Your second point is important. If one wanted to write a commercial program that fully implemented the evidence and conclusion process (as I fanatically and boringly keep ranting on about), it would still have to support the users who want to use the program just like they use the programs of today. Unfortunately the nuances of good research practices are going to be lost on 98% of the users of genealogical software. If you were hawking software only for that 2% (if it is even that high) you'd be in the wrong racket. One of the nice things about the DeadEnds data model is that it fully supports the conclusion only style unchanged with exactly the same set of objects. You just would never build any trees. Then every person entered would be treated as a final person and voila, it all still works.

Tom Wetmore
greglamberson 2010-11-27T18:51:47-08:00
-delete-

I just deleted my fourth or so response.

My head hurts. This topic deserves its own thread on the proper page, so I'm not going to perpetuate this discussion here.
hrworth 2010-11-28T02:46:15-08:00
Tom,

Question: Isn't most of your most recent discussion about the application and not the transport of that data?

What the user does or doesn't do with the fields in the application should not matter to the way the information is passed between applications.

It sounds like there are rules that you have presented. Aren't those rules within the application?


Suppose, I learned today, that I have a new neice, only have the name and not details AND no Evidence. I put that name into my application and send my updated information to another family member. Does this name get dropped?

The only information that is know, is the mother's name, the father's name, and the child's name (and sex), NO Documentation. Do you drop that name on the floor?

Thank you,

Russ
Christine_E 2011-07-07T22:28:15-07:00
Data-Event03 Central registry of event types
One of the problems with having registries is that it makes on-going work for us or someone else. This seems to imply a series of future upgrades to the BetterGEDCOM standard.

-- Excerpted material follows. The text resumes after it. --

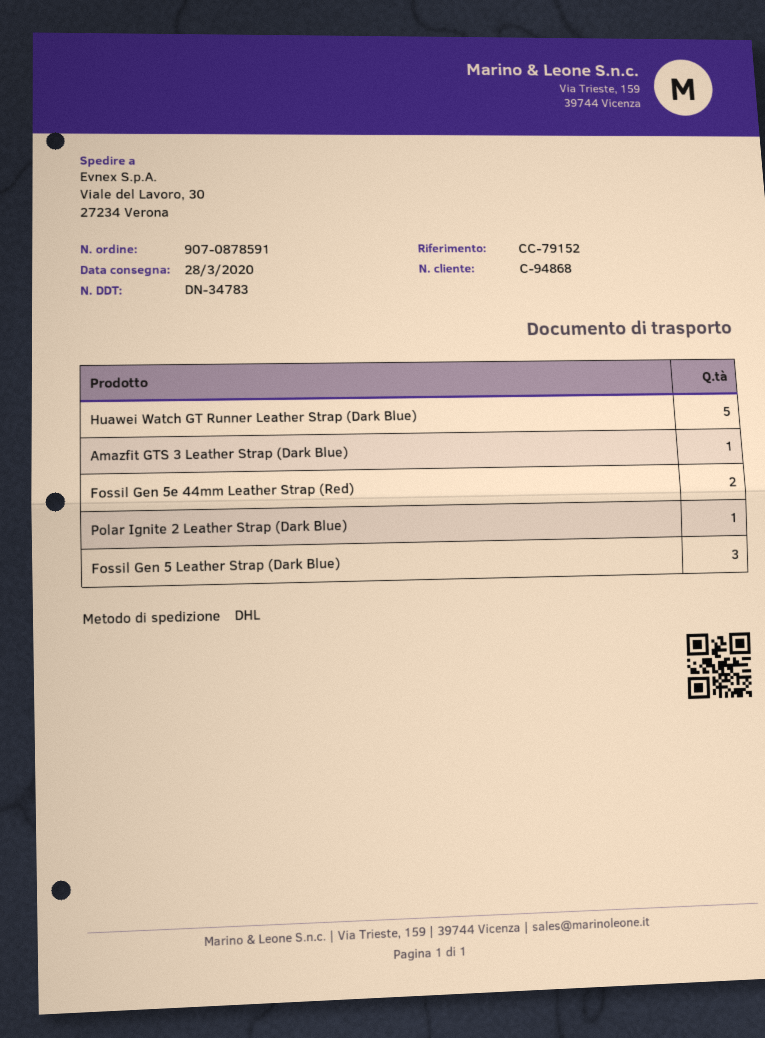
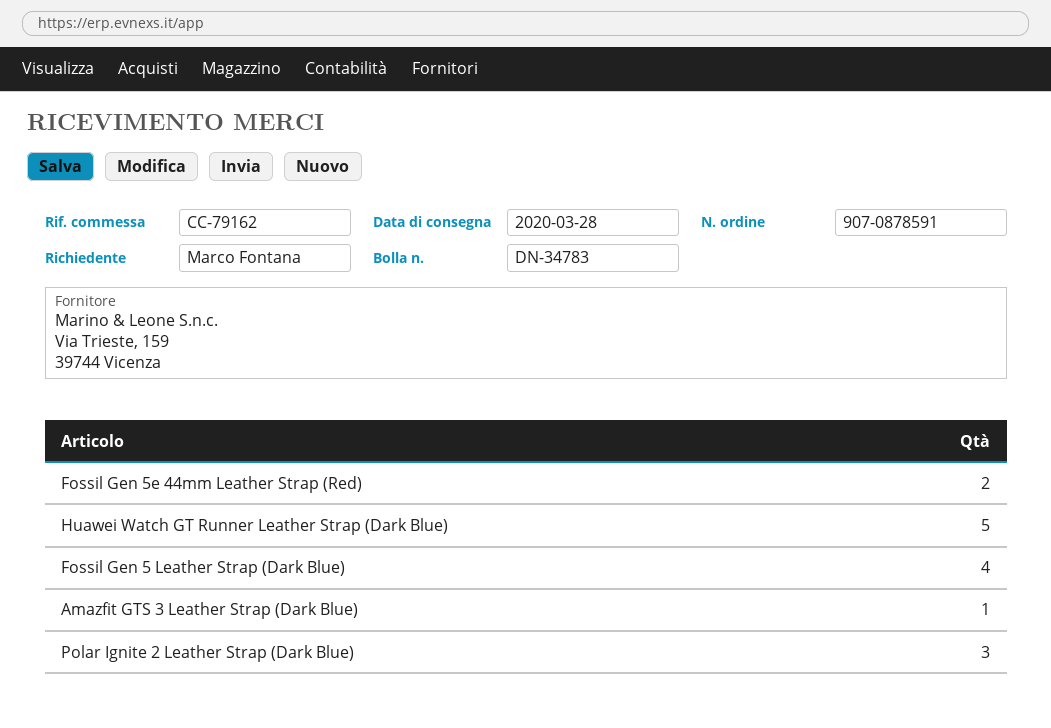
reference: CC-79152 -> CC-79162
Polar Ignite 2 Leather Strap (Dark Blue): 1 -> 3
Fossil Gen 5 Leather Strap (Dark Blue): 3 -> 4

Rather than having a registry, allow the software developer or user to define extensions (Syntax04, Syntax05). Later when future BetterGEDCOM prepares for a new release, these events could be considered for incorporation.

Suppose the initial release is considered version 1.0 and a software company meets that standard, then discontinues the business. Future additions to this registry (ie, the BetterGEDCOM standard) should be considered a later version of the standard. It shouldn't invalidate the discontinued software as no longer meeting the 1.0 version.